When you realize that the price of gold, even at $1,100, is still far below its inflation-adjusted past record high, you can more easily understand why the price of gold has a lot of potential for a major increase.
David C. Harper, editor of Numismatic News recently posted a column on Numismaster where he related an e-mail exchange between someone concerned that my own columns were too much gloom and doom and also too politically oriented. You have to put my columns in context. People with significant investments in gold or silver have been generally very happy for several years. When customers are selling their precious metals lately, they are almost all cheerful at the profits they are realizing (of course, you have to keep the effects of inflation in mind).
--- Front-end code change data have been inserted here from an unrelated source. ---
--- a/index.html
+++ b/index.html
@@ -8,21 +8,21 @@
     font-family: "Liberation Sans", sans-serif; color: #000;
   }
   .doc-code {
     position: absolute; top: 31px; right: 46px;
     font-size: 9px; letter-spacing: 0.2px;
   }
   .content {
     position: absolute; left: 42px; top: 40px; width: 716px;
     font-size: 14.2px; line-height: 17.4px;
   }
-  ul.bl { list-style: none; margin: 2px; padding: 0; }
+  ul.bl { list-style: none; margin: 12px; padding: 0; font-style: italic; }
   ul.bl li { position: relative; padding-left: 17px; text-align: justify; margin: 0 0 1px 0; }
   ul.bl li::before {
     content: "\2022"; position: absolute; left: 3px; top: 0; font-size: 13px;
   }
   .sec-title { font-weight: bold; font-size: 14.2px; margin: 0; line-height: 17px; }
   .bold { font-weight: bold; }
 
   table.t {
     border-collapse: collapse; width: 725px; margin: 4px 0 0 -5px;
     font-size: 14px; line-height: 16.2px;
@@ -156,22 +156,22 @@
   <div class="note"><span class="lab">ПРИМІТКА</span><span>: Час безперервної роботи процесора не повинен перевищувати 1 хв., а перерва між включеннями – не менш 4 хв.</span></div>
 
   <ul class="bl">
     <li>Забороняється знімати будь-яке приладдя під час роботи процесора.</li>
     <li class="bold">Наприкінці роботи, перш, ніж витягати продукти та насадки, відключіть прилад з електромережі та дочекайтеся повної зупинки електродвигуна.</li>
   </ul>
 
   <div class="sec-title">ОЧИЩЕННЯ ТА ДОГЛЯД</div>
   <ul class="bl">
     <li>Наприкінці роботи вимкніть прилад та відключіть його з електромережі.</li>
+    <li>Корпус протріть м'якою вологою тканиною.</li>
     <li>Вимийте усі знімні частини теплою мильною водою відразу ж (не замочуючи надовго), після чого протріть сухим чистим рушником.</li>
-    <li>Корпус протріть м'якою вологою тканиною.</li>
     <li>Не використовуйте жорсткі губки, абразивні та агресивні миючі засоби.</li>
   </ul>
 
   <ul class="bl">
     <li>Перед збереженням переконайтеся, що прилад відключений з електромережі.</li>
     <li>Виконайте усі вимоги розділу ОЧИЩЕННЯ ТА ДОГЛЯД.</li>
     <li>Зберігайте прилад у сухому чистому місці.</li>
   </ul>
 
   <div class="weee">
I became a coin collector in 1964, as did almost everyone in my family. After sorting some silver coins out of change, I made my first gold and silver bullion-coin purchases from a coin dealer in 1973. I realized a huge profit when I cashed out in 1980. My ability to make a profit trading precious metals is one reason I became a coin dealer myself in 1981. I profited by avoiding purchases when the market was weak (most of the 1980s and 1990s) and by swapping between gold and silver when the ratios went to extremes.
My company’s past newsletters have frequently included selling or trading recommendations. For instance, I don’t recall any other coin dealer who matched our recommendation of selling 1982 one- ounce gold Pandas in August 1987 when they were trading for more than $4,000 each. I have been consistently bullish on gold and silver prospects for the past several years during a time when their price increases have far surpassed that of the stock markets or the value of the U.S. dollar.
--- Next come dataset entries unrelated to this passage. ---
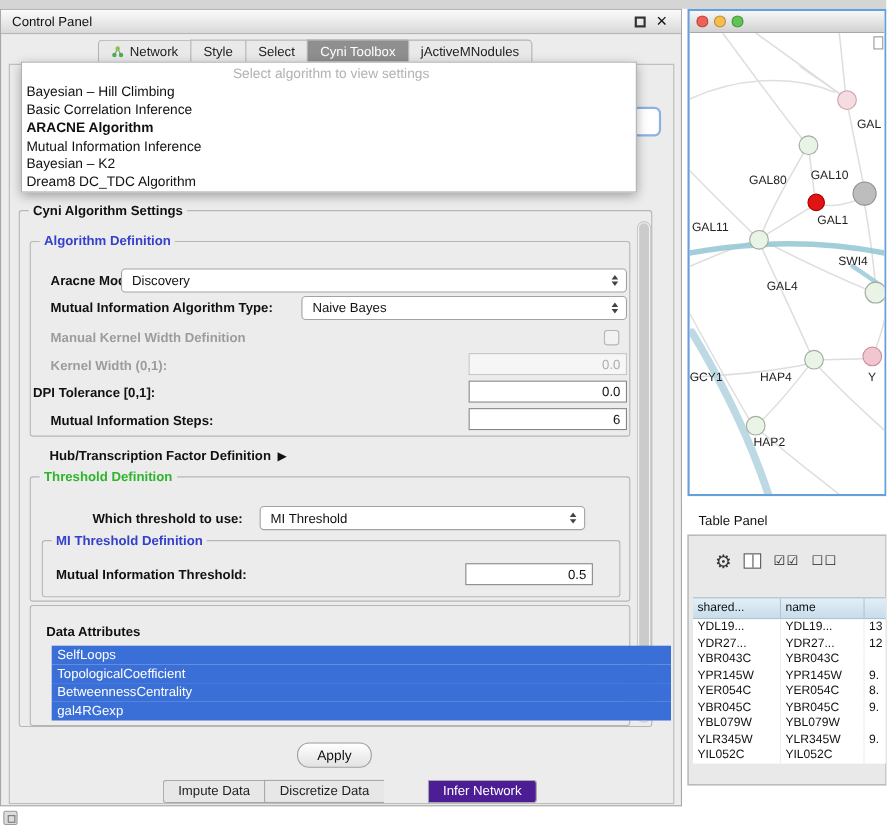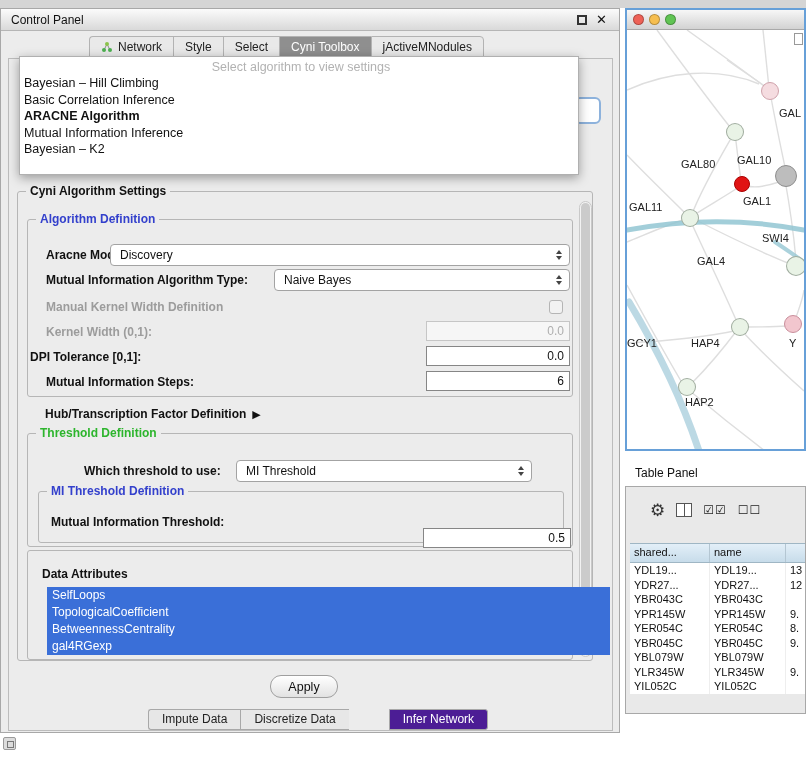--- a/index.html
+++ b/index.html
@@ -163,20 +163,21 @@
 
     <div class="combo-ghost"></div>
 
     <div class="popup">
       <div class="popup-item popup-head">Select algorithm to view settings</div>
       <div class="popup-item">Bayesian – Hill Climbing</div>
       <div class="popup-item">Basic Correlation Inference</div>
       <div class="popup-item sel">ARACNE Algorithm</div>
       <div class="popup-item">Mutual Information Inference</div>
       <div class="popup-item">Bayesian – K2</div>
+      <div class="popup-item">Dream8 DC_TDC Algorithm</div>
     </div>
 
     <div class="group" style="left:16px;top:182px;width:576px;height:470px;">
       <span class="gtitle">Cyni Algorithm Settings</span>
     </div>
     <div class="vscroll">
         <div class="vthumb"></div>
       </div>
 
     <div class="group" style="left:26px;top:210px;width:546px;height:178px;">
@@ -226,21 +227,21 @@
         <span>MI Threshold</span>
         <span class="combo-arrows">
             <i class="tri-up"></i>
             <i class="tri-down"></i>
           </span>
       </div>
 
       <div class="group" style="left:10px;top:57px;width:526px;height:52px;background:#ececec;">
         <span class="gtitle blue">MI Threshold Definition</span>
         <span class="flabel" style="left:12px;top:19px;">Mutual Information Threshold:</span>
-        <div class="tfield" style="left:384px;top:20px;width:148px;margin-top:16px;">0.5</div>
+        <div class="tfield" style="left:384px;top:20px;width:116px;">0.5</div>
       </div>
     </div>
 
     <div class="group" style="left:26px;top:541px;width:546px;height:110px;">
       <span class="flabel" style="left:14px;top:12px;">Data Attributes</span>
       <div class="attr-list" style="left:19px;top:36px;">
         <div class="attr-item">SelfLoops</div>
         <div class="attr-item">TopologicalCoefficient</div>
         <div class="attr-item">BetweennessCentrality</div>
         <div class="attr-item">gal4RGexp</div>

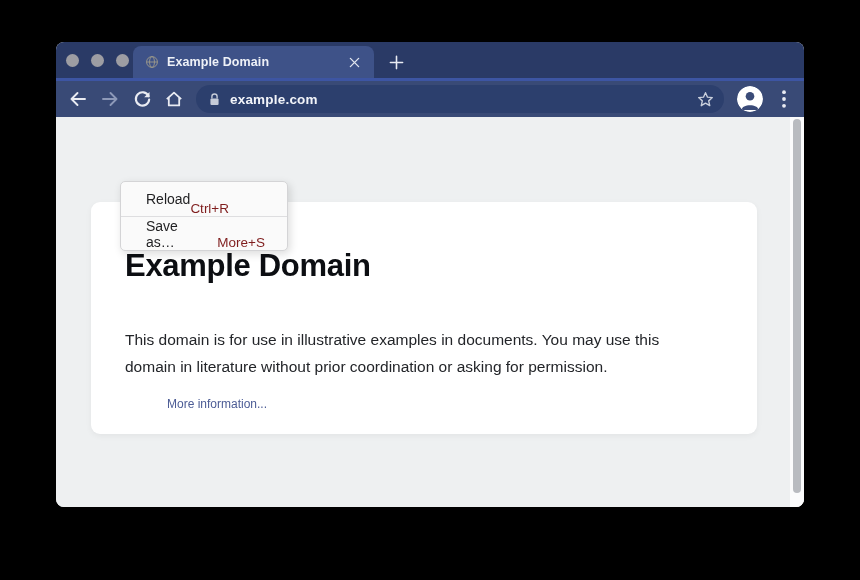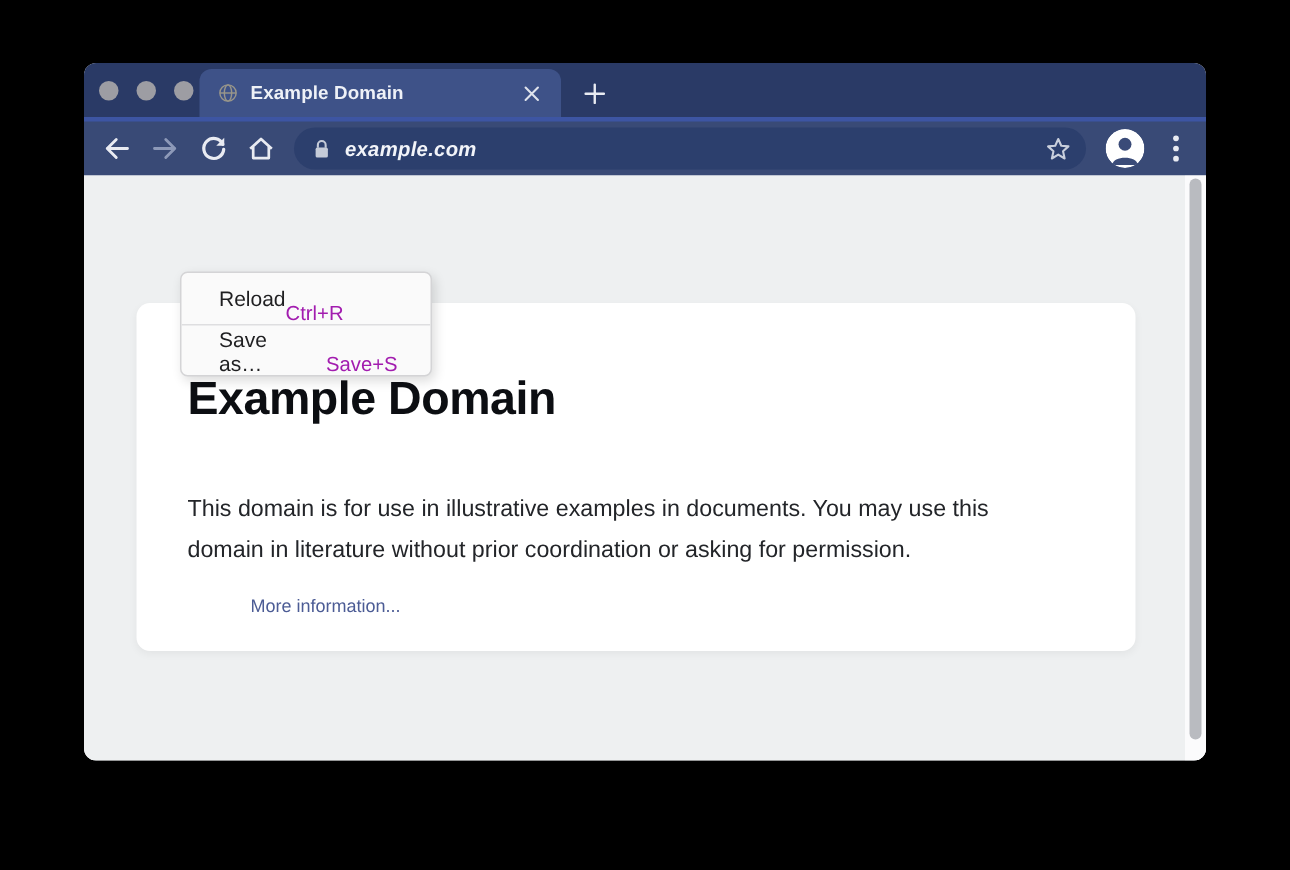--- a/index.html
+++ b/index.html
@@ -31,21 +31,21 @@
   .toolbar { position:relative; height:39px; flex:0 0 39px; background:#394a76;
              border-top:3px solid #3d55a3;
              display:flex; align-items:center; }
   .nav-btn { width:28px; height:28px; display:flex; align-items:center; justify-content:center;
              border-radius:50%; flex:0 0 auto; }
   .nav-btn.back    { margin-left:8px; }
   .nav-btn.forward { margin-left:4px; }
   .nav-btn.reload  { margin-left:4px; }
   .nav-btn.home    { margin-left:4px; }
   .omnibox { margin-left:8px; width:528px; height:28px; background:#2c3f6d;
-             border-radius:14px; display:flex; align-items:center; padding:0 10px 0 12px;font-style:italic; }
+             border-radius:14px; display:flex; align-items:center; padding:0 10px 0 12px; }
   .omnibox .lock { flex:0 0 auto; margin-right:9px; display:flex; }
   .omnibox .url { color:#f2f4f9; font-size:13.5px; font-weight:600; letter-spacing:.2px;
                   flex:1 1 auto; white-space:nowrap; overflow:hidden; }
   .omnibox .star { flex:0 0 auto; display:flex; margin-left:8px; }
   .avatar-wrap { margin-left:13px; width:26px; height:26px; border-radius:50%;
                  overflow:hidden; flex:0 0 auto; }
   .kebab { margin-left:11px; width:20px; height:26px; display:flex; align-items:center;
            justify-content:center; flex:0 0 auto; }
 
   
@@ -61,21 +61,21 @@
                color:#4c5c95; text-decoration:none; cursor:pointer;margin-left:42px; }
 
   
   .context-menu { position:absolute; left:64px; top:64px; width:168px;
                   background:#fafafa; border:1px solid #d4d4d6; border-radius:5px;
                   box-shadow:2px 3px 8px rgba(0,0,0,0.14); overflow:hidden; z-index:5; }
   .menu-item { height:34px; display:flex; align-items:center; justify-content:flex-start;
                padding:0 22px 0 25px; cursor:default; }
   .menu-item + .menu-item { border-top:1px solid #dedee0;gap:10px; }
   .menu-label { font-size:14px; color:#1f1f21; }
-  .menu-shortcut { font-size:13.5px; color:#a21caf;margin-top:18px; }
+  .menu-shortcut { font-size:13.5px; color:#7f1d1d;margin-top:18px; }
 
   
   .scrollbar-track { position:absolute; right:0; top:0; width:14px; height:100%;
                      background:#fbfbfc; }
   .scrollbar-thumb { position:absolute; right:3px; top:2px; width:8px; height:374px;
                      border-radius:4px; background:#b9bbc0; }
 
   svg { display:block; }
 </style>
 </head>
@@ -178,21 +178,21 @@
         <a class="page-link">More information...</a>
       </div>
 
       <div class="context-menu">
         <div class="menu-item">
           <span class="menu-label">Reload</span>
           <span class="menu-shortcut">Ctrl+R</span>
         </div>
         <div class="menu-item">
           <span class="menu-label">Save as…</span>
-          <span class="menu-shortcut">Save+S</span>
+          <span class="menu-shortcut">More+S</span>
         </div>
       </div>
 
       <div class="scrollbar-track">
         <div class="scrollbar-thumb"></div>
       </div>
 
     </div>
   </div>
 </div>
After carefully studying a myriad of factors that affect precious metals markets, I remain just as bullish today as I have been for the past several years. However, I reject the label of “gold bug.” I think the ideal form of money should be decided by the free market rather than by politicians. It just so happens that gold and silver have proved to be a nearly ideal form of money over thousands of years. We are approaching a time when they again may play a major monetary role. But I don’t know that precious metals will always be an ideal form of money.
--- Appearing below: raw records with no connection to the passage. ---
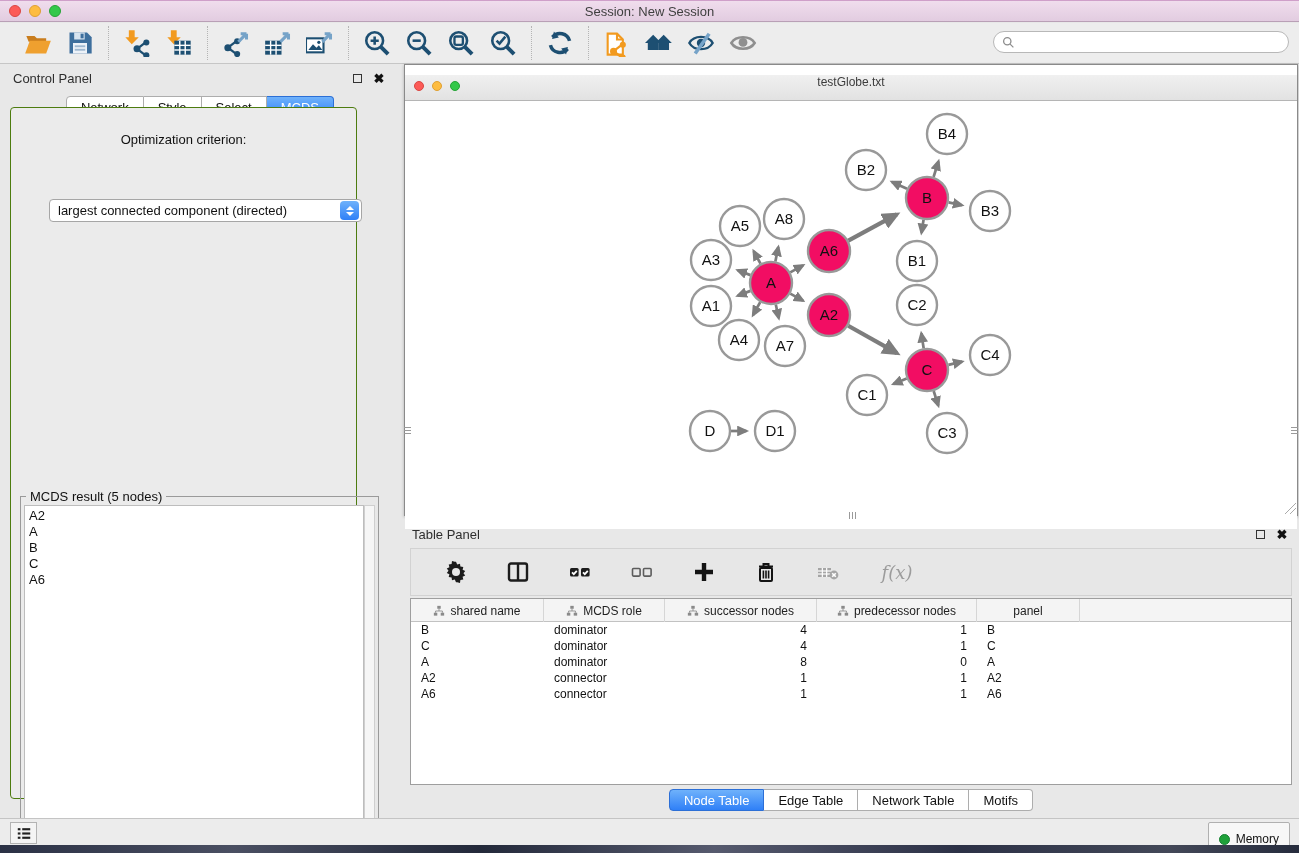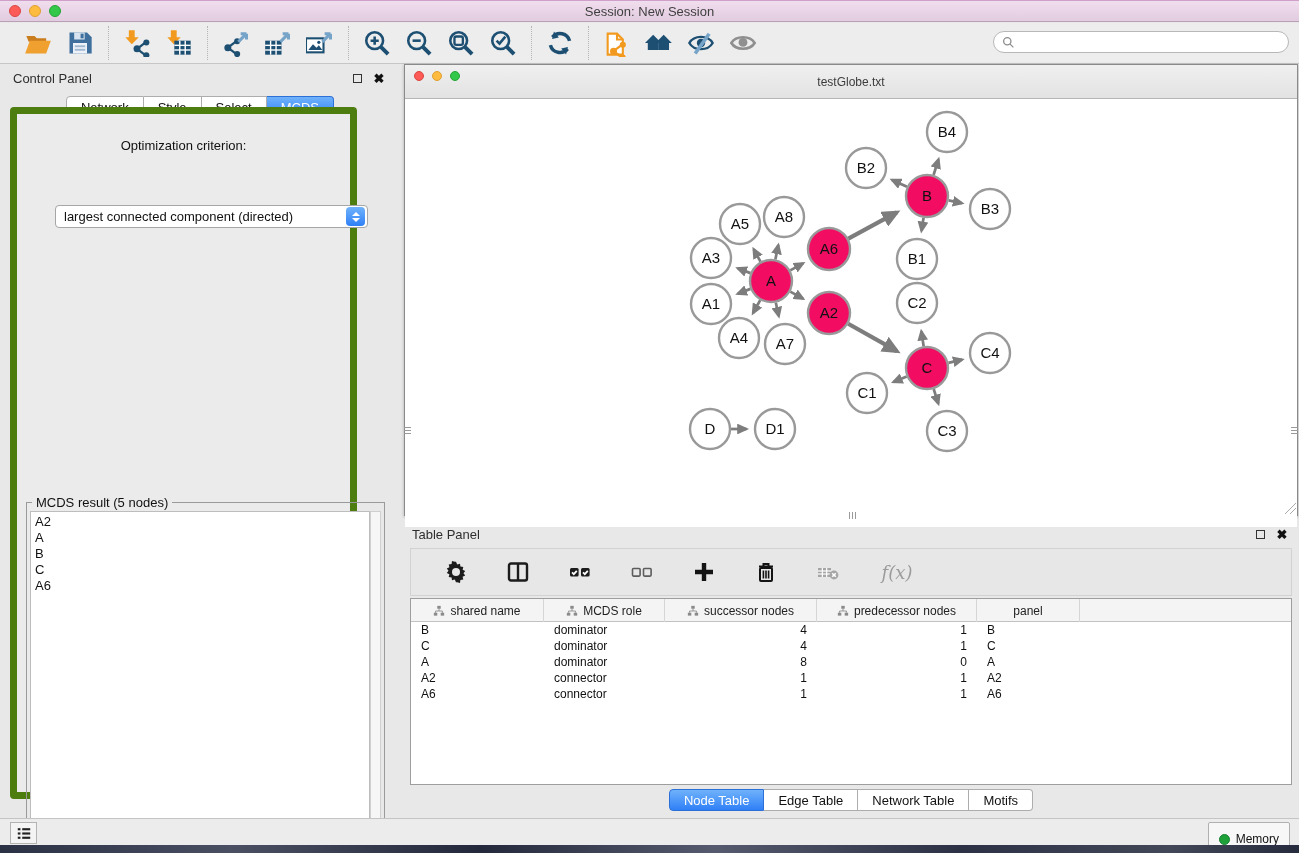--- a/index.html
+++ b/index.html
@@ -34,43 +34,43 @@
   .float-ico{width:9px;height:9px;border:1.5px solid #333;}
   
   .control-panel{position:absolute;left:5px;top:66px;width:390px;height:747px;}
   .cp-tabs{position:absolute;left:0;top:30px;width:100%;display:flex;justify-content:center;}
   .seg-tabs{display:flex;border-radius:8px;}
   .seg-tab{height:22px;padding:0 14px;display:flex;align-items:center;background:#fff;border:1px solid #adadad;
     border-left:none;font-size:13px;color:#111;}
   .seg-tab:first-child{border-left:1px solid #adadad;border-radius:4px 0 0 4px;}
   .seg-tab:last-child{border-radius:0 4px 4px 0;}
   .seg-tab.active{background:linear-gradient(#6fb2fb,#2f80f7);border-color:#2c6fd6;color:#fff;}
-  .cp-pane{position:absolute;left:5px;top:41px;width:347px;height:692px;border:7px solid #4d7c0f;border-radius:4px;background:#ebebeb;}
+  .cp-pane{position:absolute;left:5px;top:41px;width:347px;height:692px;border:1px solid #4d7c0f;border-radius:4px;background:#ebebeb;}
   .opt-label{margin-top:24px;text-align:center;font-size:13px;color:#111;}
   .dropdown{position:absolute;left:38px;top:91px;width:313px;height:23px;background:#fff;border:1px solid #a6a6a6;border-radius:4px;
     display:flex;align-items:center;}
   .dropdown .dd-text{flex:1;font-size:13px;padding-left:8px;color:#111;white-space:nowrap;overflow:hidden;}
   .dd-stepper{width:19px;height:19px;margin-right:2px;border-radius:4px;background:linear-gradient(#6fb2fb,#2f80f7);
     display:flex;flex-direction:column;align-items:center;justify-content:center;gap:2px;}
   .dd-up{width:0;height:0;border-left:4px solid transparent;border-right:4px solid transparent;border-bottom:4px solid #fff;}
   .dd-down{width:0;height:0;border-left:4px solid transparent;border-right:4px solid transparent;border-top:4px solid #fff;}
   .cp-buttons{position:absolute;left:0;top:124px;width:100%;display:flex;justify-content:center;gap:16px;}
   .mac-btn{height:23px;padding:0 18px;background:linear-gradient(#ffffff,#f2f2f2);border:1px solid #b3b3b3;border-radius:4px;
     font-size:13px;color:#111;display:flex;align-items:center;}
   .groupbox{position:absolute;left:9px;top:388px;width:359px;height:345px;border:1px solid #9a9a9a;}
   .gb-legend{position:absolute;left:5px;top:-8px;background:#ebebeb;padding:0 4px;font-size:13px;color:#111;}
   .gb-list{position:absolute;left:3px;top:8px;right:14px;bottom:3px;background:#fff;border:1px solid #bdbdbd;
     font-size:13px;color:#111;padding:2px 4px;overflow:hidden;}
   .gb-list .li{height:16px;line-height:16px;}
   .gb-scroll{position:absolute;top:8px;right:3px;bottom:3px;width:11px;background:#f6f6f6;border:1px solid #cfcfcf;}
   
   .net-window{position:absolute;left:404px;top:64px;width:894px;height:452px;border:1px solid #8a8a8a;background:#fff;
     box-shadow:0 1px 3px rgba(0,0,0,.25);}
-  .net-titlebar{position:relative;height:34px;background:linear-gradient(#f0f0f0,#e2e2e2);border-bottom:1px solid #b5b5b5;
-    display:flex;align-items:center;justify-content:center;}
+  .net-titlebar{position:relative;height:26px;background:linear-gradient(#f0f0f0,#e2e2e2);border-bottom:1px solid #b5b5b5;
+    display:flex;justify-content:center;margin-top:10px;}
   .net-titlebar .title{font-size:12px;color:#3c3c3c;}
   .net-canvas{position:relative;width:892px;height:428px;background:#fff;overflow:hidden;}
   .grip{position:absolute;width:7px;height:14px;display:flex;flex-direction:column;justify-content:center;gap:2px;}
   .grip i{display:block;height:1px;background:#9a9a9a;}
   .grip.left{left:-1px;top:358px;}
   .grip.right{right:-1px;top:358px;}
   .grip.bottom{left:440px;bottom:-4px;width:14px;height:7px;flex-direction:row;}
   .grip.bottom i{width:1px;height:100%;}
   .resize-corner{position:absolute;right:1px;bottom:1px;width:12px;height:12px;
     background:linear-gradient(135deg,transparent 50%,transparent 52%,#aaa 53%,#aaa 56%,transparent 57%,transparent 72%,#aaa 73%,#aaa 76%,transparent 77%);}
As for being political, I have consistently attacked bad government policies no matter which politician has been in office. As I understand the American political system, I don’t think it makes that much difference which of the two major presidential candidates wins the election, as the general results will be roughly the same no matter who holds the office. My objections to political actions are based on their content, not the identity of the particular politician.
By the way, my bullish expectations for gold and silver do not carry over to platinum or palladium. So, I don’t recommend all of the standard precious metals. While platinum and palladium may appreciate from now into the future, I expect gold and silver to far outperform them. Even though the price of gold has topped $1,100, don’t start cheering until at least $1,500.
P.S. The other three times during the day that you tend to see gold price suppression efforts are 1.) at the opening of the London market (4 a.m. EST/3 a.m. EDT); 2.) whenever some particularly horrible economic news is being released by the U.S. government, and 3.) during the thinly traded ACCESS market after 2 p.m.